### Version comparison data:
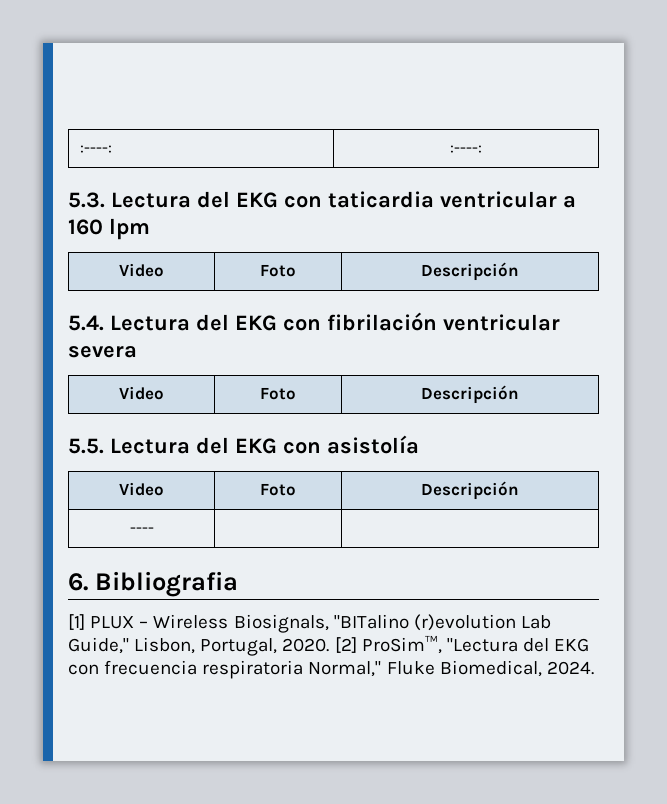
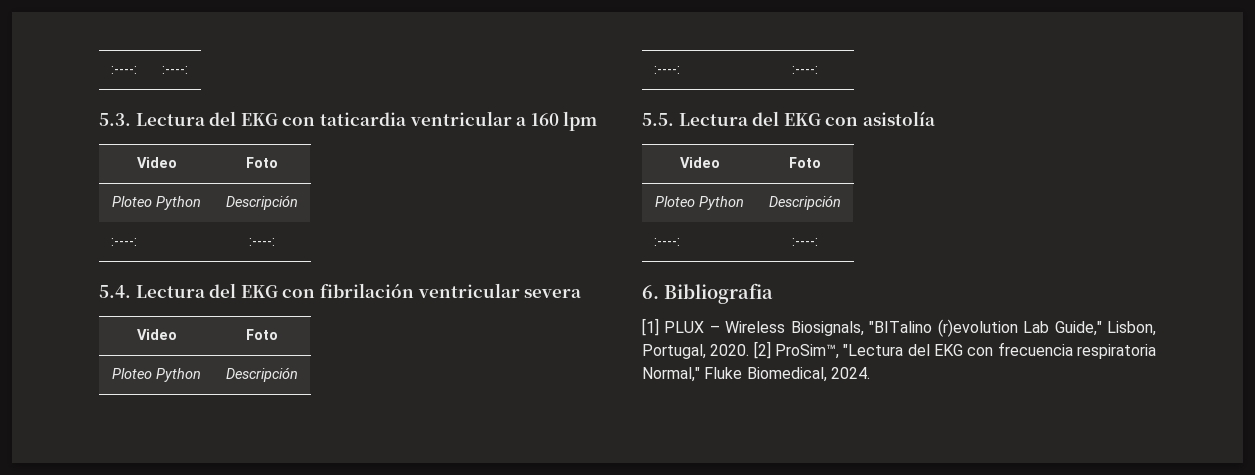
  5.3. Lectura del EKG con taticardia ventricular a 160 lpm
- Video | Foto | Descripción
+ Video | Foto
+ Ploteo Python | Descripción
+ :----: | :----:
  5.4. Lectura del EKG con fibrilación ventricular severa
- Video | Foto | Descripción
+ Video | Foto
+ Ploteo Python | Descripción
+ :----: | :----:
  5.5. Lectura del EKG con asistolía
- Video | Foto | Descripción
- ---- | |
+ Video | Foto
+ Ploteo Python | Descripción
+ :----: | :----:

### What this task involves:
From the data above, show each line that contains "ventricular".

### Exercise result:
  5.3. Lectura del EKG con taticardia ventricular a 160 lpm
  5.4. Lectura del EKG con fibrilación ventricular severa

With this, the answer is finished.